The latter hypothesis evolved from experiments in which AMPH was administered to specific brain regions of rats. The greatest inhibition of feeding occurred when AMPH was injected into the lateral hypothalamus [26]. However, AMPH releases not only dopamine, but also norepinephrine and serotonin [26], [43]; thus some of the inhibitory effects of AMPH might be mediated by a combination of monoamines at hypothalamic synapses. Consistent with this idea, the inhibitory effects of AMPH injected into the lateral hypothalamus could be blocked by either a dopamine D2 receptor antagonist or a beta-adrenergic antagonist (but not serotonergic antagonists) [24].

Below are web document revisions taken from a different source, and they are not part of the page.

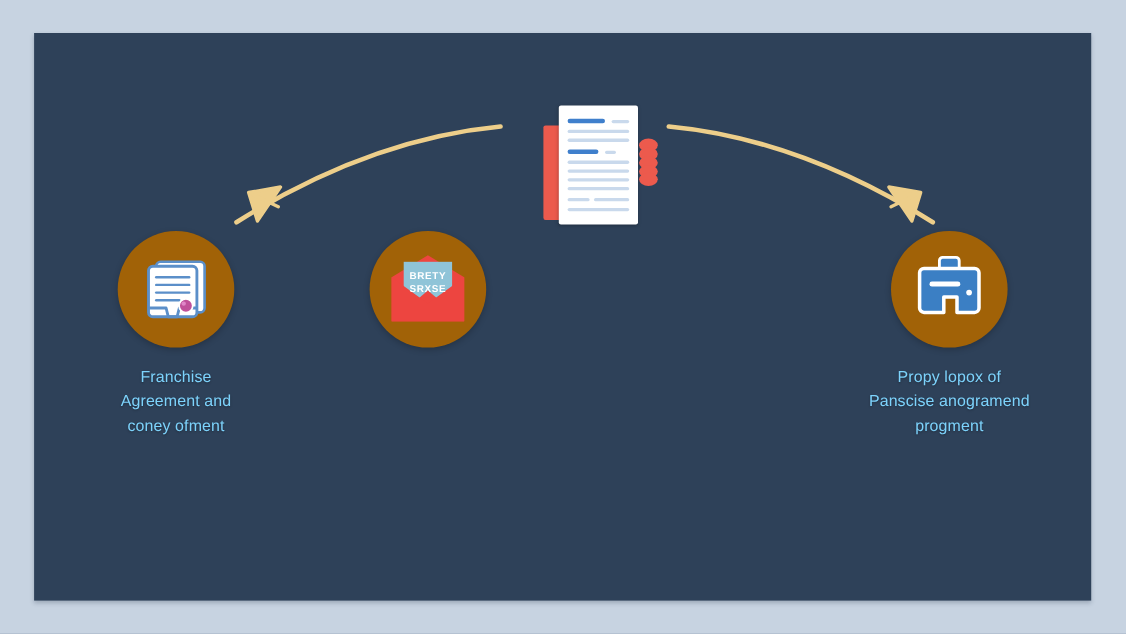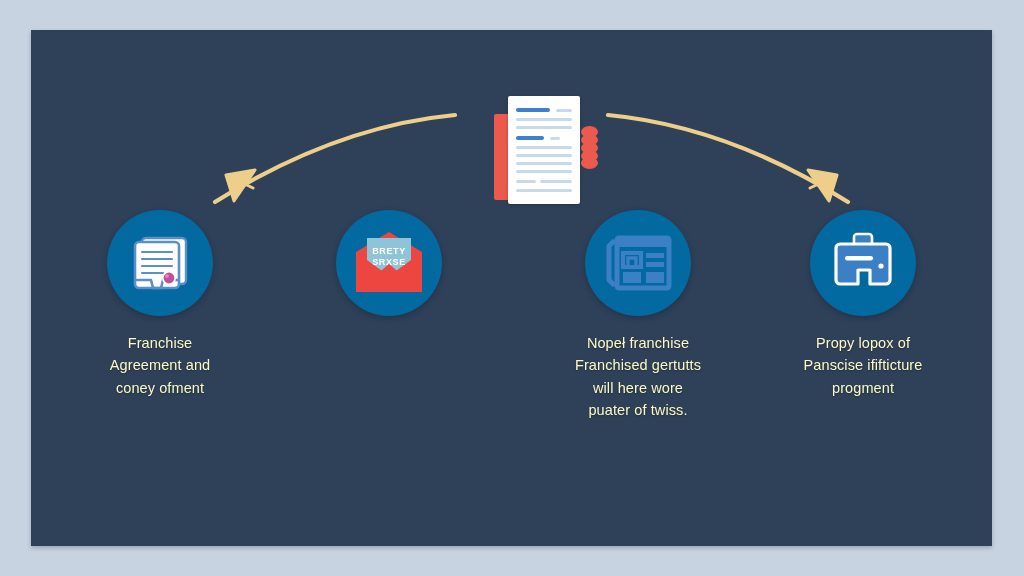"BRETY" .circle { background: #0369a1 -> #a16207 }
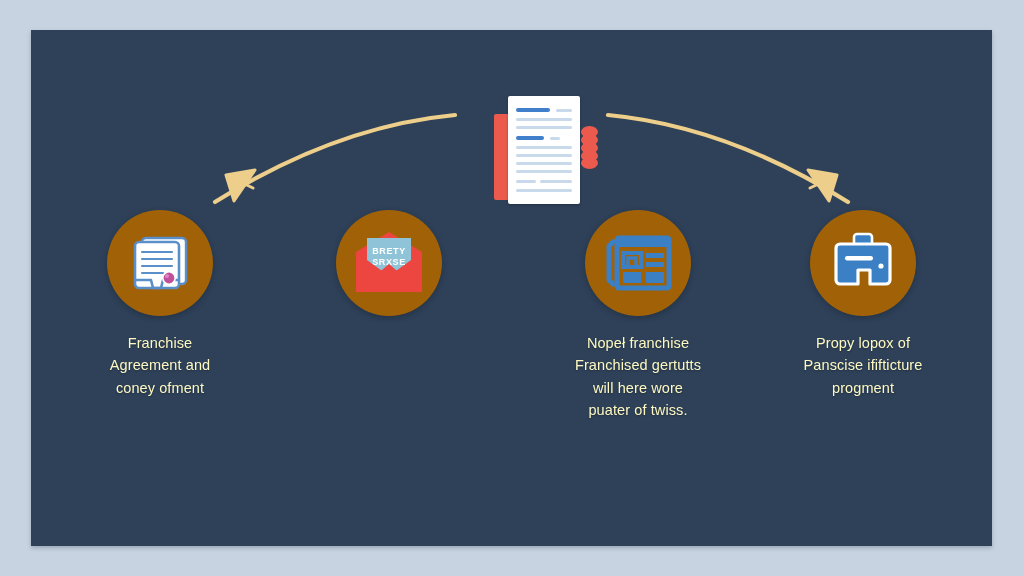"Franchise" .node-label { color: #fef9c3 -> #7dd3fc }
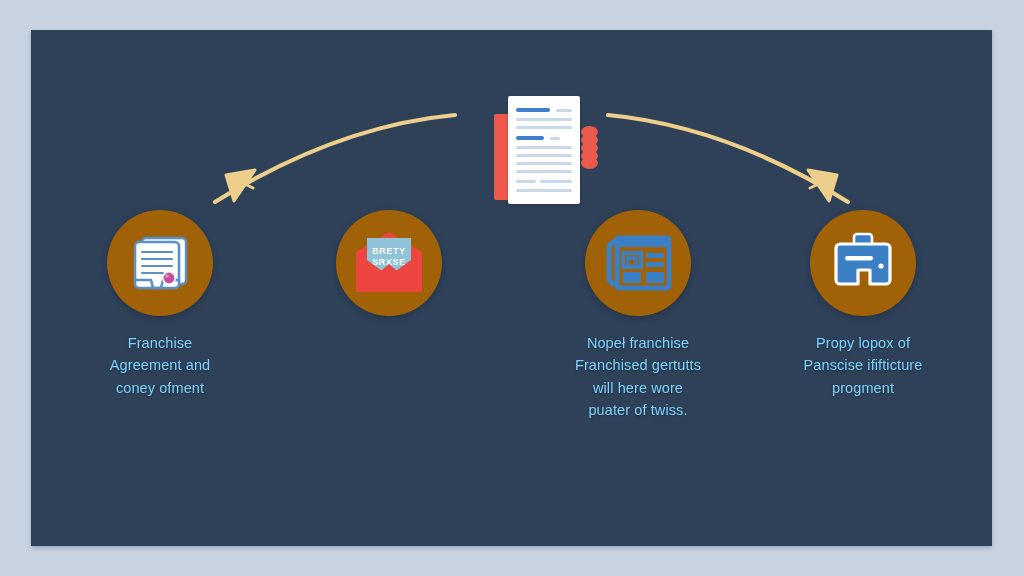"Nopeł franchise" div.node { html: <div> <div> <svg> <g> <path></path> <rect></rect> <rect></rect> <rect></rect> <path></path> <rect></rect> <rect></rect> <rect></rect> <rect></rect> </g> </svg> </div> <div>Nopeł franchise Franchised gertutts will here wore puater of twiss.</div> </div> -> none }
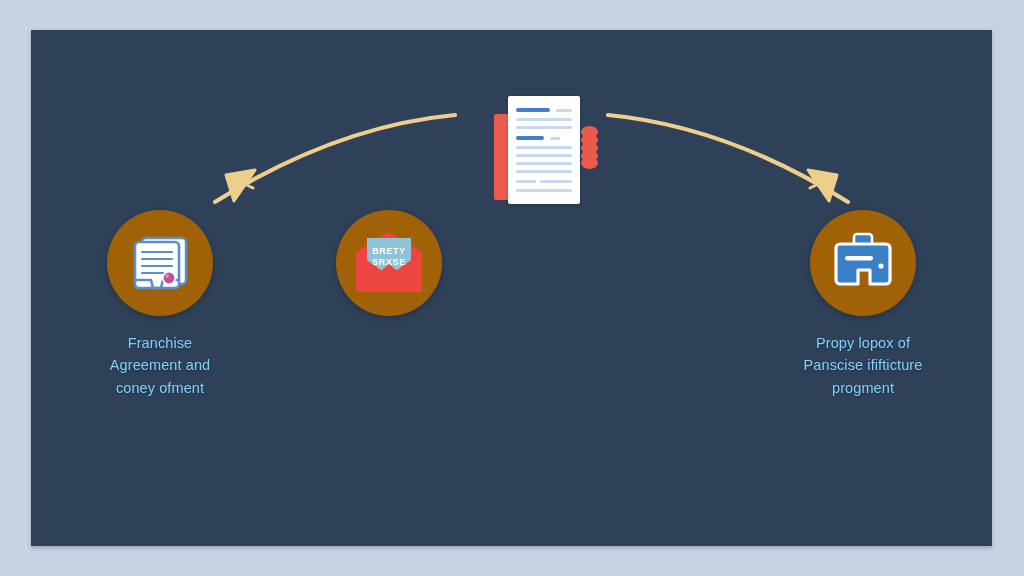"Propy lopox of" div.node-label { text: ififticture -> anogramend }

Here, we use genetically engineered DD mice to distinguish between these hypotheses. DD mice lack dopamine due to inactivation of the Th gene specifically in dopaminergic neurons. DD mice are born normally, but, within ∼3 weeks, they become hypoactive, hypophagic, and will die of starvation without intervention [50]. Two methods have been devised that restore feeding in DD mice. The first is to restore endogenous dopamine synthesis and signaling throughout the brain by systemic injection of l-dopa, the product of tyrosine hydroxylase (TH) action and direct precursor of dopamine [31]. l-dopa is taken up by dopamine neurons, converted to dopamine, packaged into vesicles, and released in a behaviorally relevant manner throughout the dopaminergic system. DD mice become hyperactive and hyperphagic following l-dopa administration, consuming all of their daily food within ∼9 h after which they return to a dopamine-depleted, severely hypoactive and hypophagic state [45], [50]. Persistent feeding can also be accomplished in DD mice by restoring dopamine production in discrete brain regions using viral-mediated gene transfer strategies. Injection of recombinant adeno-associated viruses (rAAVs), expressing both human TH and human GTP cyclohydrolase 1 (GCH1) genes, rescues feeding in DD mice when injected into the dorsal striatum [44]. When injected into this brain region, AAV infects local non-dopaminergic striatal neurons that presumably produce and secrete l-dopa, which is taken up by dopaminergic terminals and converted to dopamine for packaging and release. Here, we use another viral approach to restore feeding in DD mice by injecting a recombinant canine adenovirus type 2 (CAV-2) vector [21] expressing Th (CAV-Th) into the dorsal striatum. CAV-Th infects local axon terminals in the striatum and is retrogradely transported to dopamine neuron cell bodies [41] where it can drive the expression of the vector-encoded Th gene. Neurons transduced by CAV-Th then produce TH, which can be transported back to the nerve terminals where it converts l-tyrosine into l-dopa. Like gene transfer of TH using AAV vectors [44], CAV-Th injection into the dorsal striatum of DD mice restores feeding such that they no longer require daily injections of l-dopa to survive; these animals are designated as virally rescued DD (vrDD) mice.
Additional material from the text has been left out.